Hi, I'm trying to get gradients out in half precision but the gradients seem to be getting clobbered. Here's a minimum working example:

from pykeops.torch import LazyTensor as KEOLazyTensor

device = torch.device("cuda:0")
half = torch.float16 # works in float32
par = torch.tensor([[0.8]], requires_grad= True, dtype=half, device=device)
xtrain = torch.randn(1000, 3, device=device, dtype=half)
x1 = xtrain / par

x1_ = KEOLazyTensor(x1[..., :, None, :])
x2_ = KEOLazyTensor(x1[..., None, :, :])

distance = ((x1_ - x2_) ** 2).sum(-1).sqrt()
exp_component = (-distance).exp()

y = torch.randn(1000, 1, dtype=half, device=device) / 31.
res = (exp_component @ y)
res.requires_grad # output is False in half but True in float

Ideally, I'd like to backpropagate wrt par (analogous to a lengthscale for a matern / rbf kernel)

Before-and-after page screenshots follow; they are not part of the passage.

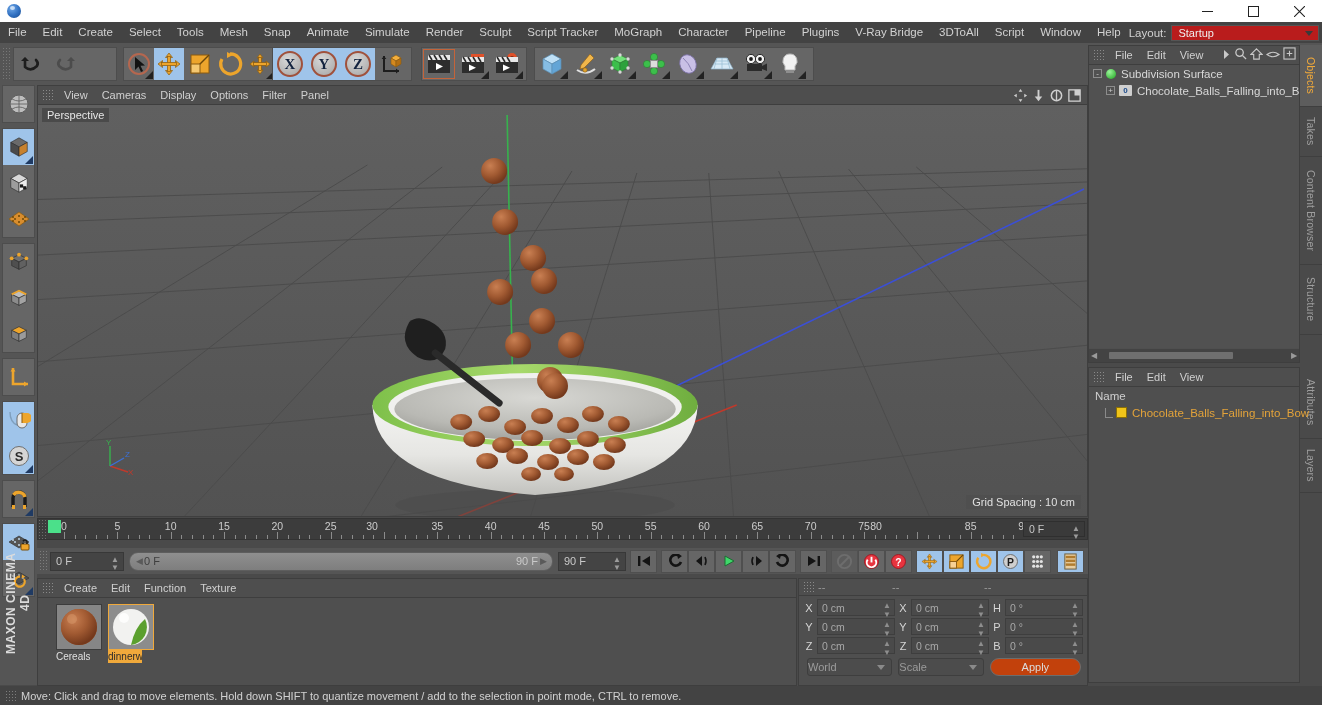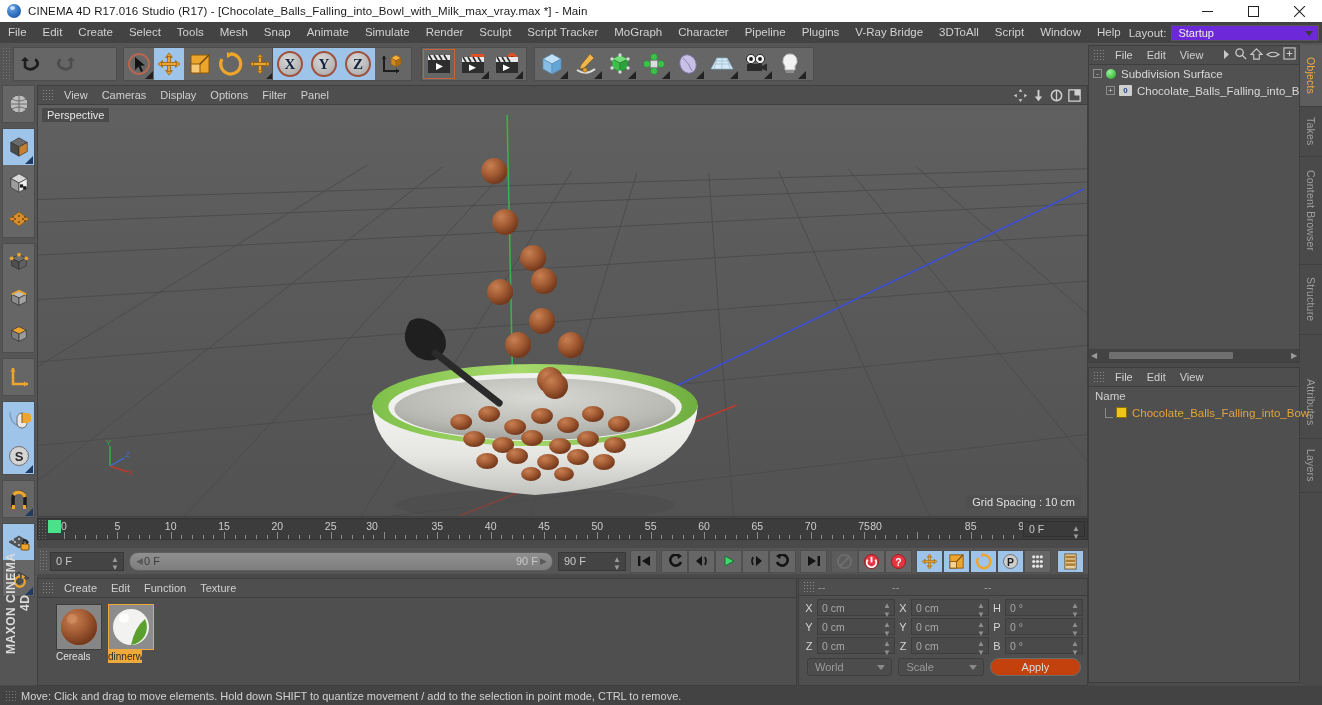--- a/index.html
+++ b/index.html
@@ -317,7 +317,6 @@
 
   <div class="titlebar">
     <div class="tb-icon"></div>
-    <div class="tb-title">CINEMA 4D R17.016 Studio (R17) - [Chocolate_Balls_Falling_into_Bowl_with_Milk_max_vray.max *] - Main</div>
     <div class="tb-ctrls">
       <div class="tb-btn">
         <svg width="11" height="11" viewBox="0 0 11 11">

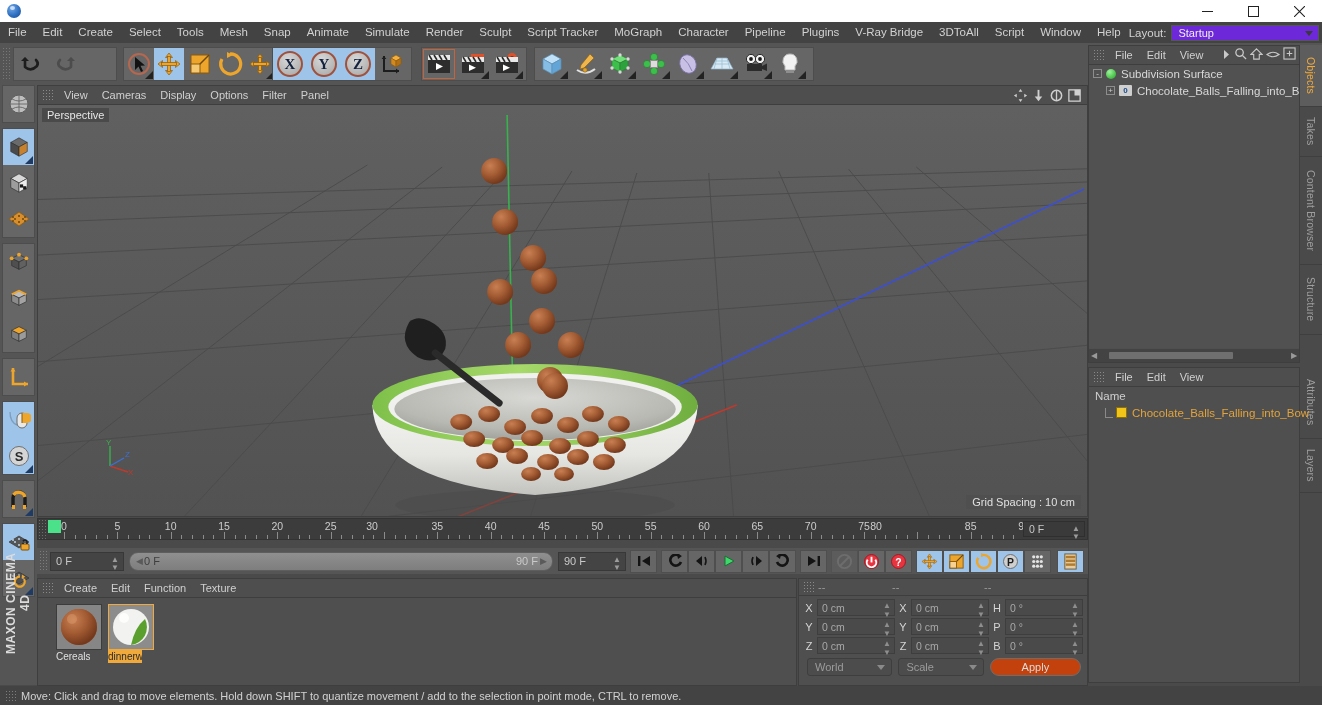--- a/index.html
+++ b/index.html
@@ -50,7 +50,7 @@
   .layout-group { margin-left:auto; display:flex; align-items:center; padding-right:4px; }
   .layout-label { font-size:11.5px; color:#d2d2d2; margin-right:5px; }
   .layout-select {
-    width:148px; height:16px; background:#6d28d9; border:1px solid #555;
+    width:148px; height:16px; background:#b91c1c; border:1px solid #555;
     font-size:11px; color:#efefef; display:flex; align-items:center;
     padding-left:6px; position:relative;
   }

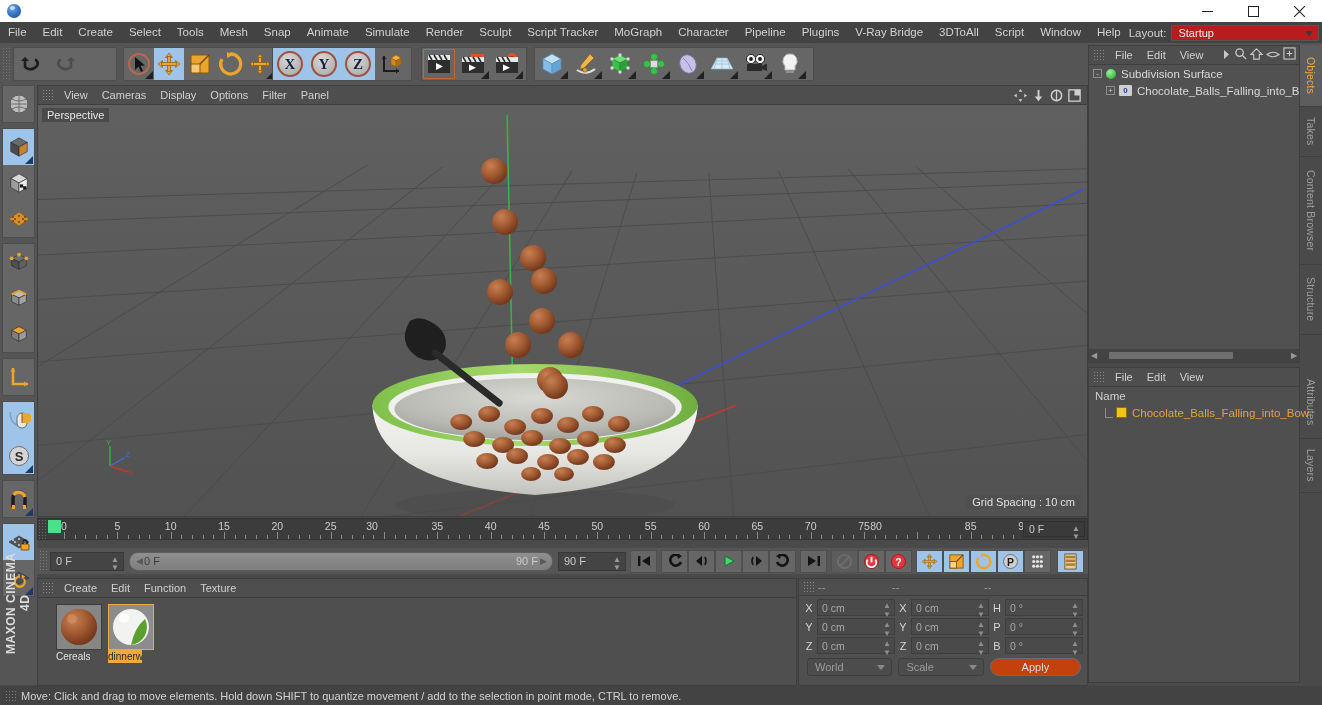--- a/index.html
+++ b/index.html
@@ -288,7 +288,7 @@
   .co-foot { display:flex; align-items:center; gap:6px; padding:3px 6px 0 8px; }
   .co-sel {
     width:86px; height:18px; background:#4c4c4c; border:1px solid #3e3e3e; border-radius:3px;
-    font-size:11px; color:#9b9b9b; display:flex; align-items:center; padding-left:7px; position:relative;
+    font-size:11px; color:#9b9b9b; display:flex; align-items:center; position:relative;
   }
   .co-sel .car { position:absolute; right:6px; top:6px; border-left:4px solid transparent; border-right:4px solid transparent; border-top:5px solid #8a8a8a; }
   .co-apply {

My primary question is if gradients are supported in keops in half precision?

Some digging suggests that in pykeops 1.5 the inputs that might require gradients get removed here: https://github.com/getkeops/keops/blob/91cc40a3dcc56db3ca42ea6368d6b1c4dedf4a09/pykeops/torch/half2_convert.py#L108 . Would it be safe to either force a gradient flag in the preprocessing step here or to just have autograd track these preprocessing steps?

edit: A bit more digging suggests that going around GenredAutograd and doing something like this will get the gradients out:

rlt = (exp_component * y.unsqueeze(-2))
rlt.grad(x1_, y.unsqueeze(-2)).sum(1)

suggesting that it should indeed be possible to compute gradients in float16.

system info:

joanglaunes commented 2 years ago

Hi @wjmaddox , Thank you for spotting this. It should be ok now in the master branch. In fact I had already noticed that the autograd mechanism was not working with float16 type, and did some corrections a few months ago. But actually your example was failing in the master branch for another reason, related to the use of the sqrt operation with float16 type, and I just did the fix now. So I think the issue is now solved in master, please let us know is you have further questions.

wjmaddox commented 2 years ago

Thanks for the response! It does indeed seem to work on master now (although a nan gradient but that might be expected due to roundoff error here).

joanglaunes commented 2 years ago

Yes indeed your example returns a NaN gradient, but it does the same when using PyTorch instead of KeOps. Looking at it now, it is not related to float16, I think it is because of the non-differentiability of the norm at 0, so the kernel matrix coefficients are not differentiable at 0.